◆ DESCRIPTION OF THE TASK
Read the data below line by line and copy each one with "will" in it.

[Edit difference data]
BEGIN

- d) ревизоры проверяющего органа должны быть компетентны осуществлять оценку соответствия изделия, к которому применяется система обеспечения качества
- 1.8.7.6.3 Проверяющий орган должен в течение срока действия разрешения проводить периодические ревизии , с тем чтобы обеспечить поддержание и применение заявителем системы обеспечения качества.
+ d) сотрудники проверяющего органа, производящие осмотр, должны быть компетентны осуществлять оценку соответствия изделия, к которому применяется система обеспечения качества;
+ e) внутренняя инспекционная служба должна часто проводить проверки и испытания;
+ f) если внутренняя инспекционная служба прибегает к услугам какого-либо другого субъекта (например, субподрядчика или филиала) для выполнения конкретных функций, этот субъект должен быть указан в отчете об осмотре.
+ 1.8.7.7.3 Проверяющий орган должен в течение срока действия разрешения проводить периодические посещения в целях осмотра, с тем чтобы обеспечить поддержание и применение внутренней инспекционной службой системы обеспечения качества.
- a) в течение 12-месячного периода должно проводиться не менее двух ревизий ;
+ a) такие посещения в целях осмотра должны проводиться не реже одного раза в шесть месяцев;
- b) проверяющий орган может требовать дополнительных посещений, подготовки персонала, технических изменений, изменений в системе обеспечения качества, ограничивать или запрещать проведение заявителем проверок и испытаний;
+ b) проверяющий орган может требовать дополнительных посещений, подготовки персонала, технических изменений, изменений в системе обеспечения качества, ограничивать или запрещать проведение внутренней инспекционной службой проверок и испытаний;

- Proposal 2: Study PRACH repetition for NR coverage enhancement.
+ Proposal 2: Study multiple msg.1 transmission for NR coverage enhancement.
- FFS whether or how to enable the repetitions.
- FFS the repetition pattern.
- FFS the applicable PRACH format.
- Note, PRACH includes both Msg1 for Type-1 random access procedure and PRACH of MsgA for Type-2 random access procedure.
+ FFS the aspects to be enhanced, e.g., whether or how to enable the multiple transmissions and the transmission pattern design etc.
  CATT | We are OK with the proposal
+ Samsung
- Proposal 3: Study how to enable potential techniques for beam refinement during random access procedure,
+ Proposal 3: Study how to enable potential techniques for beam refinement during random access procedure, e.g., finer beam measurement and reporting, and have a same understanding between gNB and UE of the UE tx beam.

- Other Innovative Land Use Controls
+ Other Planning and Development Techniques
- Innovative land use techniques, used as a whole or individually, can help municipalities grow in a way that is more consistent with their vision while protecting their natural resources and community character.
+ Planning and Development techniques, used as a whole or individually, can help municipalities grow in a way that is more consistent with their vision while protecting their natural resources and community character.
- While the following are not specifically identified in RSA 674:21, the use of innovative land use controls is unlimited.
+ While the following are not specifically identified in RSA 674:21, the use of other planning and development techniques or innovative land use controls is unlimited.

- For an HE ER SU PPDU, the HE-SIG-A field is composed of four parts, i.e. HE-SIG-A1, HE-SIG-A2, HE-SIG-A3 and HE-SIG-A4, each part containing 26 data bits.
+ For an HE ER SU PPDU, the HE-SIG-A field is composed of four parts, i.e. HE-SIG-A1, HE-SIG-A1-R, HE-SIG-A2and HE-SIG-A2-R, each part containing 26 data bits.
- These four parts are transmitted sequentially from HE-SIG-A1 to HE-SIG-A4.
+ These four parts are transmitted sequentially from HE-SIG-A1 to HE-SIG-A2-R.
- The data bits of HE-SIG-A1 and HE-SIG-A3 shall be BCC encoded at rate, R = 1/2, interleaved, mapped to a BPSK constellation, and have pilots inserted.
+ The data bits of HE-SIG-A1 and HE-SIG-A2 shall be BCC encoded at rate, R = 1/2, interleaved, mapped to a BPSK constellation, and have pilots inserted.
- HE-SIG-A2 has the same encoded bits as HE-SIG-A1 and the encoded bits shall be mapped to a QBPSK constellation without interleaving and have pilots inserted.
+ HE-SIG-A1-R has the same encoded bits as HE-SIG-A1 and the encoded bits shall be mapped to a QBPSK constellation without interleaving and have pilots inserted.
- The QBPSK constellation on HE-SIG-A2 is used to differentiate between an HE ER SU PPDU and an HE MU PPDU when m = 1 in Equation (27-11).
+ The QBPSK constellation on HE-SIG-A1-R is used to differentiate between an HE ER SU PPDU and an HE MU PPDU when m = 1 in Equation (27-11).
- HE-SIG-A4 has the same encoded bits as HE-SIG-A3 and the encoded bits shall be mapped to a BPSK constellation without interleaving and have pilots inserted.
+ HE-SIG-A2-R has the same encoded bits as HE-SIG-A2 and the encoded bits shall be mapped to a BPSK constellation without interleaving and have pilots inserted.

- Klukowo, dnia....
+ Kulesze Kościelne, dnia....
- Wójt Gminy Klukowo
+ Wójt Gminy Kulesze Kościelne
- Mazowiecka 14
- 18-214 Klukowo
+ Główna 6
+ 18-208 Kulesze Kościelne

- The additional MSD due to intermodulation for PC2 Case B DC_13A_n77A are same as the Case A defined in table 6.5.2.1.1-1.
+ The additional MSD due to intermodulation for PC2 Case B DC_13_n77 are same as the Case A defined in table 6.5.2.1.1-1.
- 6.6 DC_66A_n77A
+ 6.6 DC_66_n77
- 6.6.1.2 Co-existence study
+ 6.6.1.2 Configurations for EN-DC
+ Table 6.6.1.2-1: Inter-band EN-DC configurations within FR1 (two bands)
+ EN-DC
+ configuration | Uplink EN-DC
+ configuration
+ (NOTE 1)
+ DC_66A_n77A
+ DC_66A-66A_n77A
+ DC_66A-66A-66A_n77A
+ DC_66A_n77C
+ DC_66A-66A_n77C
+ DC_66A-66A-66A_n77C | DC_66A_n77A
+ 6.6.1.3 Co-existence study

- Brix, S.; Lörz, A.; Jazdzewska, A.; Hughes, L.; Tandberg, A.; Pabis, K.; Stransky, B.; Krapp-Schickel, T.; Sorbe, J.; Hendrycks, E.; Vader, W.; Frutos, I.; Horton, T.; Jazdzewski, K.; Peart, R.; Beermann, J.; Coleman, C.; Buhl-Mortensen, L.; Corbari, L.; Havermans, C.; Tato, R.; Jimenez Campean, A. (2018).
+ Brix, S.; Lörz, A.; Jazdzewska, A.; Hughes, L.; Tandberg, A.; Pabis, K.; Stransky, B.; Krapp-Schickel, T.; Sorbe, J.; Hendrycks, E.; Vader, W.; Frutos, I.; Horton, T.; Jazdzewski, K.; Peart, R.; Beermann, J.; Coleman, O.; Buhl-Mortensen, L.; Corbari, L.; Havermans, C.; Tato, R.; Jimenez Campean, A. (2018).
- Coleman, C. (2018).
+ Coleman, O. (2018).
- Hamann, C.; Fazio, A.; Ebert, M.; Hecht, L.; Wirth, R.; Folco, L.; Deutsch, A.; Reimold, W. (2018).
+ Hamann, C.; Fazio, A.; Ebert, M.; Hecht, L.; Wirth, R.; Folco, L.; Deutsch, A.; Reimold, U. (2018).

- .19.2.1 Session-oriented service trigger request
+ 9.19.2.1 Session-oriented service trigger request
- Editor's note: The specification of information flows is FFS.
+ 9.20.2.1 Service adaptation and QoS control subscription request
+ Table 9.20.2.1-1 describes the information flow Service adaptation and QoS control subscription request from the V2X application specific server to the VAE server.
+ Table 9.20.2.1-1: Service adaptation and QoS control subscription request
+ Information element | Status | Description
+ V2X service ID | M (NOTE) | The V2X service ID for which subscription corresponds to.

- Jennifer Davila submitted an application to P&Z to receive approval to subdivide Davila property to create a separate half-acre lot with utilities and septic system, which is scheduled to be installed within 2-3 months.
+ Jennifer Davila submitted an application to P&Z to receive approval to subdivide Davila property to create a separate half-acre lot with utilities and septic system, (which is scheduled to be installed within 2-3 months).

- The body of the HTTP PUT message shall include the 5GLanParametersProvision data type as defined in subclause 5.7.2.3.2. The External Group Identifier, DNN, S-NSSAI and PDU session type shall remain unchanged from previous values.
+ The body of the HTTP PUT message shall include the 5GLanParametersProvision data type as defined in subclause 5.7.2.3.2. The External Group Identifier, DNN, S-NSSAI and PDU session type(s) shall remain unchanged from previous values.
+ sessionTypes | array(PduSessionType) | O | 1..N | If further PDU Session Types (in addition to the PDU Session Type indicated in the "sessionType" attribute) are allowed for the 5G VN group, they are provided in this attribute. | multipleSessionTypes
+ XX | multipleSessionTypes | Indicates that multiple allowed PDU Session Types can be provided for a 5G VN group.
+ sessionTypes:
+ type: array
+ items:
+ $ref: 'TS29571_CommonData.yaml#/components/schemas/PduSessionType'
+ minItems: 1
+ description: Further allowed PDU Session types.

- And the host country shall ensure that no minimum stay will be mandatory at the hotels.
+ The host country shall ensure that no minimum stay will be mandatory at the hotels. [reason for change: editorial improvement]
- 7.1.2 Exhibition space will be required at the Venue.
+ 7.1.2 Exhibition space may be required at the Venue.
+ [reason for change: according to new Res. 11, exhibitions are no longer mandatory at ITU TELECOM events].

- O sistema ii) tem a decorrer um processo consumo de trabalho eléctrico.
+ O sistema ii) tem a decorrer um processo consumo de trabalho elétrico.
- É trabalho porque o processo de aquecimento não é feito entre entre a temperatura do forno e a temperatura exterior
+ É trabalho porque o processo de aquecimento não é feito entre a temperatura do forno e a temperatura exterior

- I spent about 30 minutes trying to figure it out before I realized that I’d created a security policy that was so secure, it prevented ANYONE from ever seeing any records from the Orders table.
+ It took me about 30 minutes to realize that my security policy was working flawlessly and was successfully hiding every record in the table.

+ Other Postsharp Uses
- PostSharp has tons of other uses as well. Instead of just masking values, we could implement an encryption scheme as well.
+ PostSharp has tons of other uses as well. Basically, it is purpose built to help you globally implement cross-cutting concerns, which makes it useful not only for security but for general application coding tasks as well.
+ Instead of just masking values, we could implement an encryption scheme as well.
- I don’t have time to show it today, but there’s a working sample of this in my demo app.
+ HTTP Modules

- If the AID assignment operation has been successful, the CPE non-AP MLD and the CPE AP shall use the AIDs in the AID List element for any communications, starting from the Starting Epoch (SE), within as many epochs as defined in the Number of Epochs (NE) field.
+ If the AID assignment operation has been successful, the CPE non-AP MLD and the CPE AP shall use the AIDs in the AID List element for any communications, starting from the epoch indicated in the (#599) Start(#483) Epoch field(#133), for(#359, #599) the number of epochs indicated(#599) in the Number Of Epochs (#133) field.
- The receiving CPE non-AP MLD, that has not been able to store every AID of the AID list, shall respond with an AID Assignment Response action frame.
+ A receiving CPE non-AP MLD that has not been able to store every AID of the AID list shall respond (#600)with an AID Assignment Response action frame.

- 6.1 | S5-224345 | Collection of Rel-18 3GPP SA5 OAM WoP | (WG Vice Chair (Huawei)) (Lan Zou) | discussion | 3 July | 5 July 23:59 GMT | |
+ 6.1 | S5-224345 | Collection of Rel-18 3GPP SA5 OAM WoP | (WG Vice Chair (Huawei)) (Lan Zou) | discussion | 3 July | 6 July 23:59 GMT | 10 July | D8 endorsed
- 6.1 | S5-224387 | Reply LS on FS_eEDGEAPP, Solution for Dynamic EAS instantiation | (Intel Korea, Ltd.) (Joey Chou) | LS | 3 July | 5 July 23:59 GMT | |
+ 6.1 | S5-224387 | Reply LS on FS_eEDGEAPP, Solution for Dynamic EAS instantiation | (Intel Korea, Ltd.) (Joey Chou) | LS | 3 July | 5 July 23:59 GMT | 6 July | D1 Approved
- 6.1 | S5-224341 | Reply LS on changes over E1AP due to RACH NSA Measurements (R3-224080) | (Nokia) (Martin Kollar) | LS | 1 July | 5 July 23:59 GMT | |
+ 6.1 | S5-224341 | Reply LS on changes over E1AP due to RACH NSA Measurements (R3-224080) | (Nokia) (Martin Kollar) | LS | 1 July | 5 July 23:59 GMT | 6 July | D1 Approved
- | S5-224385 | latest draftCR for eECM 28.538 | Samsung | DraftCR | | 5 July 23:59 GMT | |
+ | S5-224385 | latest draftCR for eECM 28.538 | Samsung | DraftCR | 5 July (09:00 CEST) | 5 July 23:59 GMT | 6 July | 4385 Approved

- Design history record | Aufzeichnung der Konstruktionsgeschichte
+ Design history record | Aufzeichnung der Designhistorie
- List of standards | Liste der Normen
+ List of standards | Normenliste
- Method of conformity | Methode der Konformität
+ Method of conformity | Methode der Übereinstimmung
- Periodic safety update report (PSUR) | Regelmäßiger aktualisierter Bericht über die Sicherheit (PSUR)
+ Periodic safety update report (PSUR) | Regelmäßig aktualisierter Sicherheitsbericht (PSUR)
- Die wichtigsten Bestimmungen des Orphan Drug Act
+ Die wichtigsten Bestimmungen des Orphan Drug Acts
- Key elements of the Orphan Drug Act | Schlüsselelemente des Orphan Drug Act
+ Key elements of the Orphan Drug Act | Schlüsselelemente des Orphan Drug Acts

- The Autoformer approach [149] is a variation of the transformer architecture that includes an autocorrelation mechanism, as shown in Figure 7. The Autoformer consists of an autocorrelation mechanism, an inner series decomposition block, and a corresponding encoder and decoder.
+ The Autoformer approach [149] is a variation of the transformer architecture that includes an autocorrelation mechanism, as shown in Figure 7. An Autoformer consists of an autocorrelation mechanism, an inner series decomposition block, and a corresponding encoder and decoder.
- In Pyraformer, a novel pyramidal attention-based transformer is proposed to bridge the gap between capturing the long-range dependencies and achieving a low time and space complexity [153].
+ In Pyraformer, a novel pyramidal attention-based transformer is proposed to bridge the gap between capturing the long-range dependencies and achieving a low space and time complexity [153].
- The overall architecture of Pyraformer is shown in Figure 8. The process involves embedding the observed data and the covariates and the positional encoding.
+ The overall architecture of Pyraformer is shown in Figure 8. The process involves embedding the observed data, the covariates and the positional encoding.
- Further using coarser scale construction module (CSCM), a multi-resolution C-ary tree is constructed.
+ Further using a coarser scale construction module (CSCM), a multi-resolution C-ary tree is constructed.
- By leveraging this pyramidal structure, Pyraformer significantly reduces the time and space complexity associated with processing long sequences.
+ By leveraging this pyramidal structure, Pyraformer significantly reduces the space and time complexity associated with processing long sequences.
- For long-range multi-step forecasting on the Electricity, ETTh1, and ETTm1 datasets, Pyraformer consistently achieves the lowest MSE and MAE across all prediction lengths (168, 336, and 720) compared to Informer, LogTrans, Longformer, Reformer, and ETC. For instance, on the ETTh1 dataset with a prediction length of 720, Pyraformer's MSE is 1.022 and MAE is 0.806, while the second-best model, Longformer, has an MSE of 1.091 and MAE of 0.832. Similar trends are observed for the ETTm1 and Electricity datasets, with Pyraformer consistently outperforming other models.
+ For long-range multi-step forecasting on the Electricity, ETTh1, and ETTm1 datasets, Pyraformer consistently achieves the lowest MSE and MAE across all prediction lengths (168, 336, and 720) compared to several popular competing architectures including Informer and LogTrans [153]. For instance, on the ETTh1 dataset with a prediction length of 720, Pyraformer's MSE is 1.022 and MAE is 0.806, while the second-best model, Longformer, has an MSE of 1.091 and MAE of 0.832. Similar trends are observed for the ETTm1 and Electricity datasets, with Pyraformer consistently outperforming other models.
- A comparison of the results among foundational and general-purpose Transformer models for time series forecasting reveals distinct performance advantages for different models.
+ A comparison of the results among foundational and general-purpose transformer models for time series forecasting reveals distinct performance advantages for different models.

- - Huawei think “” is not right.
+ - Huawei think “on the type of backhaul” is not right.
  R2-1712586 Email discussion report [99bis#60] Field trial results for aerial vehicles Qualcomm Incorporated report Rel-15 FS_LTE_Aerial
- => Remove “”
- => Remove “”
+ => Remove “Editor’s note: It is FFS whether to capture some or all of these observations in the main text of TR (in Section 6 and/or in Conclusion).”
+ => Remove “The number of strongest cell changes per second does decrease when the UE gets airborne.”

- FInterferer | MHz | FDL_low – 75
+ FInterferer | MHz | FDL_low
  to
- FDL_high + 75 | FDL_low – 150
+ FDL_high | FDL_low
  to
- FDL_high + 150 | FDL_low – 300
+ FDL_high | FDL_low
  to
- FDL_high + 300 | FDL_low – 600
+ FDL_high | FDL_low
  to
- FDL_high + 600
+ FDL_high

END

◆ TASK SOLUTION
- And the host country shall ensure that no minimum stay will be mandatory at the hotels.
+ The host country shall ensure that no minimum stay will be mandatory at the hotels. [reason for change: editorial improvement]
- 7.1.2 Exhibition space will be required at the Venue.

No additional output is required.